Teilweise schon seit Jahrzehnten verboten
Die große Mehrheit der europäischen Genforscher ist anderer Meinung. In Deutschland und anderen Ländern Europas ist die so genannte Keimbahntherapie zur Manipulation des Menschen verboten – teilweise seit Jahrzehnten. Auch die Französin Emmanuelle Charpentier hält nichts von Manipulationsversuchen am Menschen. Sie arbeitet am Helmholtz-Zentrum für Infektionsforschung in Braunschweig und gehört zu den Pionierinnen der CRISPR-Cas-Methode.
"Ich persönlich finde, dass menschliche Keimzellen nicht manipuliert werden sollten.
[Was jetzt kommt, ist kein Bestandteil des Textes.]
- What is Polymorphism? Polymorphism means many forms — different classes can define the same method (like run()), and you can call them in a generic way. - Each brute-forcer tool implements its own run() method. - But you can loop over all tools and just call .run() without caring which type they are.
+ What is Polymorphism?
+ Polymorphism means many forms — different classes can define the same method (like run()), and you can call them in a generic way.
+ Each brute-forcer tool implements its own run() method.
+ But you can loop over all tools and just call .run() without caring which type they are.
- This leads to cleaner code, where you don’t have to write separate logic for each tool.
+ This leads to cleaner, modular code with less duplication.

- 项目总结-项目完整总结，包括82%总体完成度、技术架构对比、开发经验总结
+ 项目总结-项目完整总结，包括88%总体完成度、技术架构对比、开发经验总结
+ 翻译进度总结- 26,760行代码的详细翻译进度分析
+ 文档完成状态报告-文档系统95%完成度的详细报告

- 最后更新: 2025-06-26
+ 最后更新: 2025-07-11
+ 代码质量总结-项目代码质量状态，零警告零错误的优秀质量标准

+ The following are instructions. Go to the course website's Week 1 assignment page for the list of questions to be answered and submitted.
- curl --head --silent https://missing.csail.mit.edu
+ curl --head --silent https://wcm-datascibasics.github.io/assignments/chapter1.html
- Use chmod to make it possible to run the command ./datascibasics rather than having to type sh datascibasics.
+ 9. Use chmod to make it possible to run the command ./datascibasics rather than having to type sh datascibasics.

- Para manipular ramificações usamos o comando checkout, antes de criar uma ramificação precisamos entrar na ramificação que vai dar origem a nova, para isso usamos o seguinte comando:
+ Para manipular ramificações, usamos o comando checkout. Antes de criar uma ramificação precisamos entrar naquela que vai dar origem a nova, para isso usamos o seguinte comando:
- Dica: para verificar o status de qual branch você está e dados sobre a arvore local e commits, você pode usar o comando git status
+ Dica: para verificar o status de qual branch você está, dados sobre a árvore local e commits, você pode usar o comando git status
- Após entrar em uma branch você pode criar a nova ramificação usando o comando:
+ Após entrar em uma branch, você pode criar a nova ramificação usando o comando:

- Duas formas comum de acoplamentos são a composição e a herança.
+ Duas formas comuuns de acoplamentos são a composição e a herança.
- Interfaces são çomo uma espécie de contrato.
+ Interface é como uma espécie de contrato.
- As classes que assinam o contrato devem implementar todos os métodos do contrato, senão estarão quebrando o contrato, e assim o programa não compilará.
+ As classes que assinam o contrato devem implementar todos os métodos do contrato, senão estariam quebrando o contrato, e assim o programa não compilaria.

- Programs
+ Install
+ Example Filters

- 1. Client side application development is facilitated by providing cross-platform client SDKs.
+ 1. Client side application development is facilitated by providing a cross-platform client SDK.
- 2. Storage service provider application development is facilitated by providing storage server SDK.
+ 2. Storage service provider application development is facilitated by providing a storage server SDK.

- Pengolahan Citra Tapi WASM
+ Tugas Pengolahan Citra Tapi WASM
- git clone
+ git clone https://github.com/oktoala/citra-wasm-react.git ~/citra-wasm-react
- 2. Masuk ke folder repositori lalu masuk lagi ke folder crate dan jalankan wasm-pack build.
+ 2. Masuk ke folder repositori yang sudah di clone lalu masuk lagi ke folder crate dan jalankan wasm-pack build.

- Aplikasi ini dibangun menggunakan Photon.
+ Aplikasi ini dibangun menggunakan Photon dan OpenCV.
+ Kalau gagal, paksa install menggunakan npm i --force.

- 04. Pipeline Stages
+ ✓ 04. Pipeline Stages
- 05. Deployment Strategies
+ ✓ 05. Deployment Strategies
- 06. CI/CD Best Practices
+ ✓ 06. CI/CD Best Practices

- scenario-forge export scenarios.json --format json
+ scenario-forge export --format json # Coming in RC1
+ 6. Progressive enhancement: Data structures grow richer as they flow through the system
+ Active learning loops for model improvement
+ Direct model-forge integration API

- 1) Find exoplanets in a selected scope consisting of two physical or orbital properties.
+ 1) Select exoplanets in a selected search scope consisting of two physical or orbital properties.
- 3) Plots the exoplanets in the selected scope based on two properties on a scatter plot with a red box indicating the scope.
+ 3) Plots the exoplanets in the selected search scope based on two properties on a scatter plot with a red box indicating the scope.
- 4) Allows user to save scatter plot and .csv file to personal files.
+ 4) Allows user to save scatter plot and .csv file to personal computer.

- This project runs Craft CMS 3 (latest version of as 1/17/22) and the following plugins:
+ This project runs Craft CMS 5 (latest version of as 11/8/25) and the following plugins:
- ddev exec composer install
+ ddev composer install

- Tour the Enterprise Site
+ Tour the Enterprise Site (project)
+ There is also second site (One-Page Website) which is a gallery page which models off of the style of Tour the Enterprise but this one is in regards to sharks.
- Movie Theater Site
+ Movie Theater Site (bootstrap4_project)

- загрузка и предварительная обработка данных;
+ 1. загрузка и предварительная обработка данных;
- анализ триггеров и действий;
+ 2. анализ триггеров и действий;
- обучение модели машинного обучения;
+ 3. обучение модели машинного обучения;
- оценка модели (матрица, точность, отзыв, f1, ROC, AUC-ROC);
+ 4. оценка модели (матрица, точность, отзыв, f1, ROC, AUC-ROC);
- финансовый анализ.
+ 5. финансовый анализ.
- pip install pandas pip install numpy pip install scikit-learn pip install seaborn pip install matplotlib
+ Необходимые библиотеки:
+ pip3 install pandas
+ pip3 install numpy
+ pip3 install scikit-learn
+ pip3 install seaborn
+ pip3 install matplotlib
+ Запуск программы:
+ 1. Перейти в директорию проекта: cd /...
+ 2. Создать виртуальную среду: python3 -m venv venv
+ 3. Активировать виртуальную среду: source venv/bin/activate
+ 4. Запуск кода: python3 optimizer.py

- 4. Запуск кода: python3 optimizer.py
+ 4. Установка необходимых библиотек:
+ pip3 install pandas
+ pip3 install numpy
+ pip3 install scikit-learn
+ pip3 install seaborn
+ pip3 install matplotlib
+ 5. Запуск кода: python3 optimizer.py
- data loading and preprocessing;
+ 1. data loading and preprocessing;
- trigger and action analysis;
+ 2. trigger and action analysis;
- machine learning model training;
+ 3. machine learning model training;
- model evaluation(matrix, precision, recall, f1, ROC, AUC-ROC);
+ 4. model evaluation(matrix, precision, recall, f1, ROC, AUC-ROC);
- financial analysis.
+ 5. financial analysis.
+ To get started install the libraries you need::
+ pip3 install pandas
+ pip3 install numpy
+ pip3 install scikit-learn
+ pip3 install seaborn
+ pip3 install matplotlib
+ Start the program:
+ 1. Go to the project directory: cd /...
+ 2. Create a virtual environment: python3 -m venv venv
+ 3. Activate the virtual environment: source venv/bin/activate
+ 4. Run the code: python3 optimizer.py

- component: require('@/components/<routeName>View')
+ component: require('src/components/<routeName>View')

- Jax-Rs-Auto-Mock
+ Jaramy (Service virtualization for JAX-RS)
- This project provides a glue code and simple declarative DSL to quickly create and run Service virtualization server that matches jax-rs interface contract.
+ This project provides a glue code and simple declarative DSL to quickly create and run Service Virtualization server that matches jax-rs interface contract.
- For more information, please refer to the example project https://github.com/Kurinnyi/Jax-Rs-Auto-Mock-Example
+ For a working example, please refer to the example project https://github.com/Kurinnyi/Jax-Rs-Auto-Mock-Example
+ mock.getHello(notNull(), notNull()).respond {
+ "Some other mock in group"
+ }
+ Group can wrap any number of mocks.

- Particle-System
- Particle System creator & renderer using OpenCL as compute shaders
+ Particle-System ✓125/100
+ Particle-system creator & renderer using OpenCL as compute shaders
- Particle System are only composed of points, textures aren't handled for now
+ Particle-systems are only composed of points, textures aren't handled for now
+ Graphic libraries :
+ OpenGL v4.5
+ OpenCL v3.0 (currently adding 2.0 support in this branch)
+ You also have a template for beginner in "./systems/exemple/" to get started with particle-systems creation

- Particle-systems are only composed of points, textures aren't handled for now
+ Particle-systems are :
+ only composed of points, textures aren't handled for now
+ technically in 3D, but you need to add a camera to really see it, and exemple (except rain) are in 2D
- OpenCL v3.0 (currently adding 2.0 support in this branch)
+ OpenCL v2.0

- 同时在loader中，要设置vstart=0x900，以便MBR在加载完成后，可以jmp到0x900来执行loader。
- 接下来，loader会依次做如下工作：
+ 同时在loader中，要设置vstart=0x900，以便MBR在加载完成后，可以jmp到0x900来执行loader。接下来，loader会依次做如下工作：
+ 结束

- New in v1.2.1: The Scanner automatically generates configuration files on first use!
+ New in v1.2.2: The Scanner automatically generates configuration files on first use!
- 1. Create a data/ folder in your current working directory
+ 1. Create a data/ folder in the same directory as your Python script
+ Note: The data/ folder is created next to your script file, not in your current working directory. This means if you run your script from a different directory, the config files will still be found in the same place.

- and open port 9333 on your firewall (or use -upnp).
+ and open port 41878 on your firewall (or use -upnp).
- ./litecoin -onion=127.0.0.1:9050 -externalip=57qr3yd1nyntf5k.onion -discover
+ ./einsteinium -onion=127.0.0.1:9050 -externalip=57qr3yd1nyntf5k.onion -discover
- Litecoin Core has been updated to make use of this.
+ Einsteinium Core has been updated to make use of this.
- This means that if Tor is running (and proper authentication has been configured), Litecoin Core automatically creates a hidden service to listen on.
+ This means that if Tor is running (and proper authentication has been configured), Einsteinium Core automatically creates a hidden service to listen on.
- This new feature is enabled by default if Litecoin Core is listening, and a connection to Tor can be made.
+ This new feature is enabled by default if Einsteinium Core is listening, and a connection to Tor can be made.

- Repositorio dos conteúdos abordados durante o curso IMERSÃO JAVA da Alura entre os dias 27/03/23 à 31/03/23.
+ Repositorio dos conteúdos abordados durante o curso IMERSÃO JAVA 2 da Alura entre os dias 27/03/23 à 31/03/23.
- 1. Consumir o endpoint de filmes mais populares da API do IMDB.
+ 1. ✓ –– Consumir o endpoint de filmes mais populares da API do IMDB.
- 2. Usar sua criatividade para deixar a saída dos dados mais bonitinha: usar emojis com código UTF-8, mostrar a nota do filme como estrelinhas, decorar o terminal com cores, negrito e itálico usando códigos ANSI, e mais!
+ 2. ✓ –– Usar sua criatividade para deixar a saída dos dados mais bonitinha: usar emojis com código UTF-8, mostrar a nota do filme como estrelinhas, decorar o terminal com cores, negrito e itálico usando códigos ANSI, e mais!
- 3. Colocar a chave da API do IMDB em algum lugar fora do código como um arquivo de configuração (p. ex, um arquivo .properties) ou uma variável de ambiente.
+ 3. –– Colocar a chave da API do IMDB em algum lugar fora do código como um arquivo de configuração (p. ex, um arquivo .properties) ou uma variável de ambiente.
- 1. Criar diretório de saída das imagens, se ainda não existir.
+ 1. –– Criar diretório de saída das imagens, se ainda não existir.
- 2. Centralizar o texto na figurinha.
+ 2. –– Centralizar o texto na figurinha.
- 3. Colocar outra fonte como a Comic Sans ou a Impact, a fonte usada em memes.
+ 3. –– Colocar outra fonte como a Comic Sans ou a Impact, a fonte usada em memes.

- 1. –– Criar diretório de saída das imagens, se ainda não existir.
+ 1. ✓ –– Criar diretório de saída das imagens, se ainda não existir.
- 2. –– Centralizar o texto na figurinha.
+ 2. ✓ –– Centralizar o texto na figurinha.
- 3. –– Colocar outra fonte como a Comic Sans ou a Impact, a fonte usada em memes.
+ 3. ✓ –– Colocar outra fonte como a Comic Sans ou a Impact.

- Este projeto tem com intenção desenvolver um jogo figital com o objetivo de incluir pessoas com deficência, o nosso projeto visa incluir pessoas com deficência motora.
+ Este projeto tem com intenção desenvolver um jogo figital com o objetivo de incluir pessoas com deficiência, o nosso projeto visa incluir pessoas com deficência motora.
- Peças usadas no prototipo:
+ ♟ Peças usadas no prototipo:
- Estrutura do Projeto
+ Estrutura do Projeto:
Und ich bin froh, dass es viele Länder gibt, die sich darauf verständigt haben, dass Zellen der menschlichen Keimbahn nicht manipuliert und dass genetisches Material nicht verändert werden sollte."
Der M.I.T.-Professor Guoping Feng will eine internationale Debatte in Gang setzen und auch seine Landsleute in China in die Diskussion einbinden. Ein weltweites, absolutes Verbot von CRISPR-Cas bei menschlichen Eizellen oder Embryonen hält er allerdings für nicht realistisch, und auch nicht für wünschenswert.
"Meiner persönlichen Meinung nach sollte es in begrenztem Umfang zugelassen werden. Aber nur bei schweren Krankheiten, die sich anders nicht heilen lassen."